▶ **Your goal**
Report each line from the records where the string "reading" turns up.

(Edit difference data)
=-=-=-=-=
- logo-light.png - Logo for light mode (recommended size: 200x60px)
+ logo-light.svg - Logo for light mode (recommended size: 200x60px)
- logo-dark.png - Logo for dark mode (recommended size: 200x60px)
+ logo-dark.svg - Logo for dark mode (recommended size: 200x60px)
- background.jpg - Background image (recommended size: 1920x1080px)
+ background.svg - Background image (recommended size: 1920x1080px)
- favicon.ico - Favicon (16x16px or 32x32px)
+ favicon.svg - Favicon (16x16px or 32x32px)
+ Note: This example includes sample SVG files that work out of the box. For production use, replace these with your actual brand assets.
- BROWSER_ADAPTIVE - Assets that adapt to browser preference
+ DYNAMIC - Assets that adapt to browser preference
=-=-=-=-=
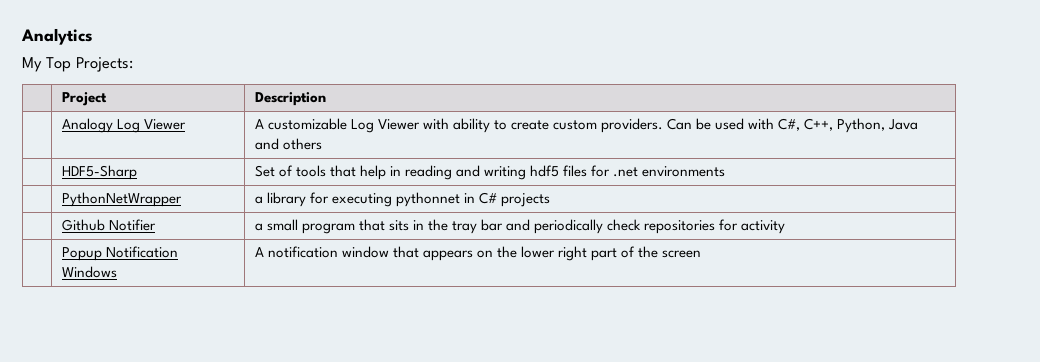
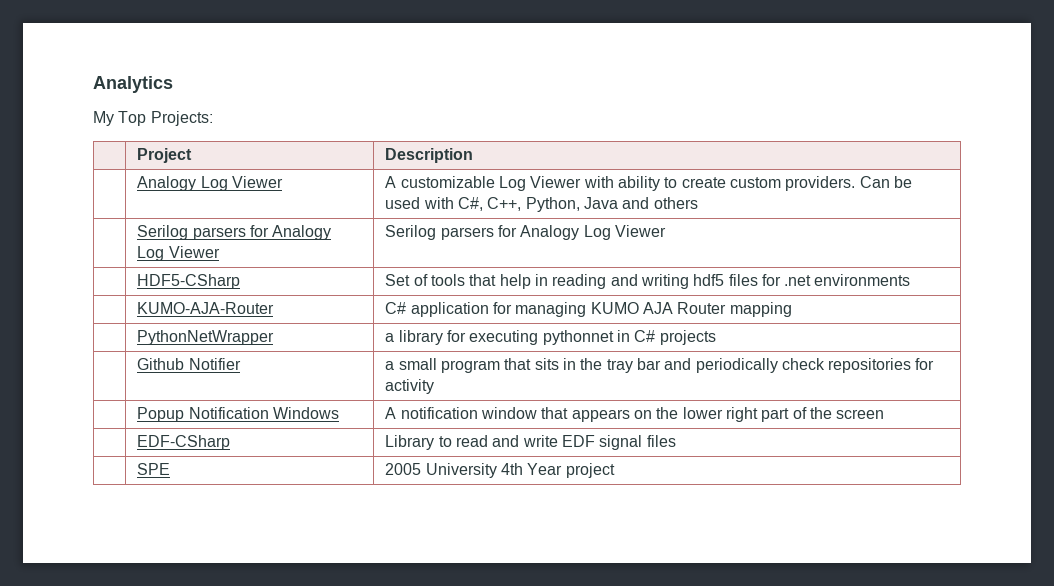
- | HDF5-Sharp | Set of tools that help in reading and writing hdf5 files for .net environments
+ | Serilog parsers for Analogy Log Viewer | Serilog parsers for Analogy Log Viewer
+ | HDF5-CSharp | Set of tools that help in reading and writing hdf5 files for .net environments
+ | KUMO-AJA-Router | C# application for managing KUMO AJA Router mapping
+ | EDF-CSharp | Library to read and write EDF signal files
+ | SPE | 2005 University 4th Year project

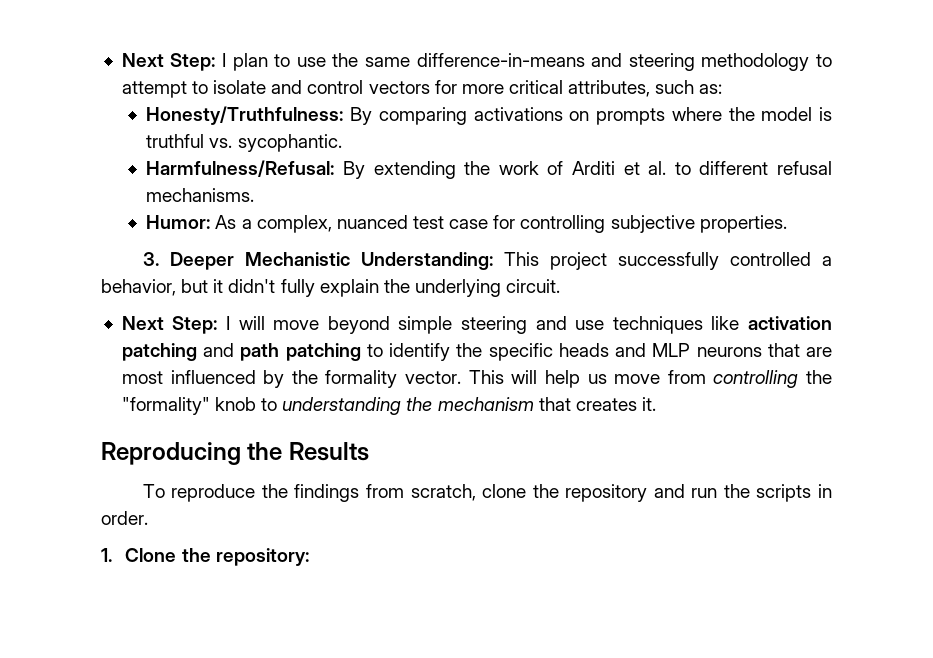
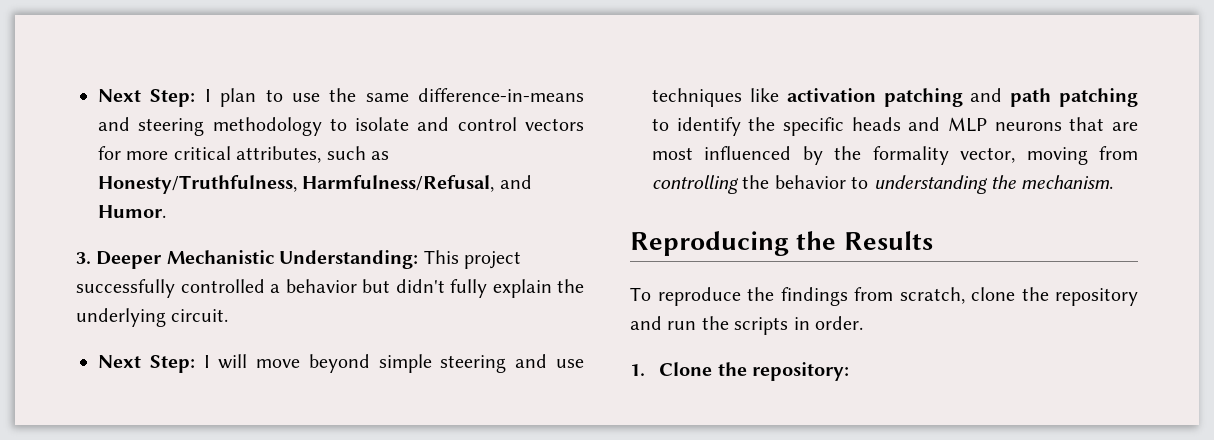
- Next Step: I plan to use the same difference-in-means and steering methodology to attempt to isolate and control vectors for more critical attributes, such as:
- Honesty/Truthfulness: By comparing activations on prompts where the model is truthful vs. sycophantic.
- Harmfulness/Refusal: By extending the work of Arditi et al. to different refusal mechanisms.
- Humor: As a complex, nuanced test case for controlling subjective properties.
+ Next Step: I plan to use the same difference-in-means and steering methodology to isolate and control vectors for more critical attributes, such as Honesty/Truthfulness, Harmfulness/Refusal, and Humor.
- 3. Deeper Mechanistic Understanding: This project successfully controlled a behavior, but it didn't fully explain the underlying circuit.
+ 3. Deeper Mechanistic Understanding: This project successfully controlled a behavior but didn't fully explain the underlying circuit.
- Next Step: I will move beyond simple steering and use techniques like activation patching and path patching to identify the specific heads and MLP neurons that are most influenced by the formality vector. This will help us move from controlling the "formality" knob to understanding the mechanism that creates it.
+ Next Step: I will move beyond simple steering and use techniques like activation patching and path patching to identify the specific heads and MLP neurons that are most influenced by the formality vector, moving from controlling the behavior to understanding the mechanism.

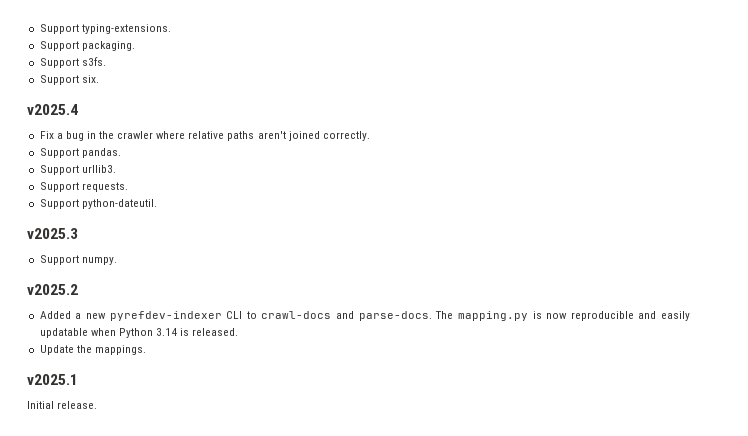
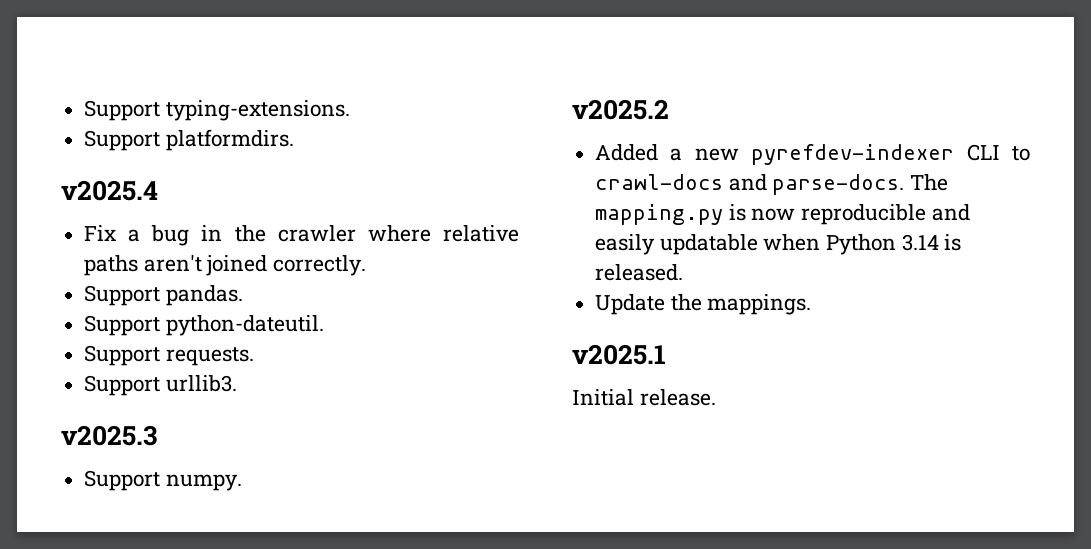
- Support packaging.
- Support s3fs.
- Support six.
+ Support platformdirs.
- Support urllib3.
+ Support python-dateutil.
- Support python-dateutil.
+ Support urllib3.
=-=-=-=-=
▶ **Exercise solution**
- | HDF5-Sharp | Set of tools that help in reading and writing hdf5 files for .net environments
+ | HDF5-CSharp | Set of tools that help in reading and writing hdf5 files for .net environments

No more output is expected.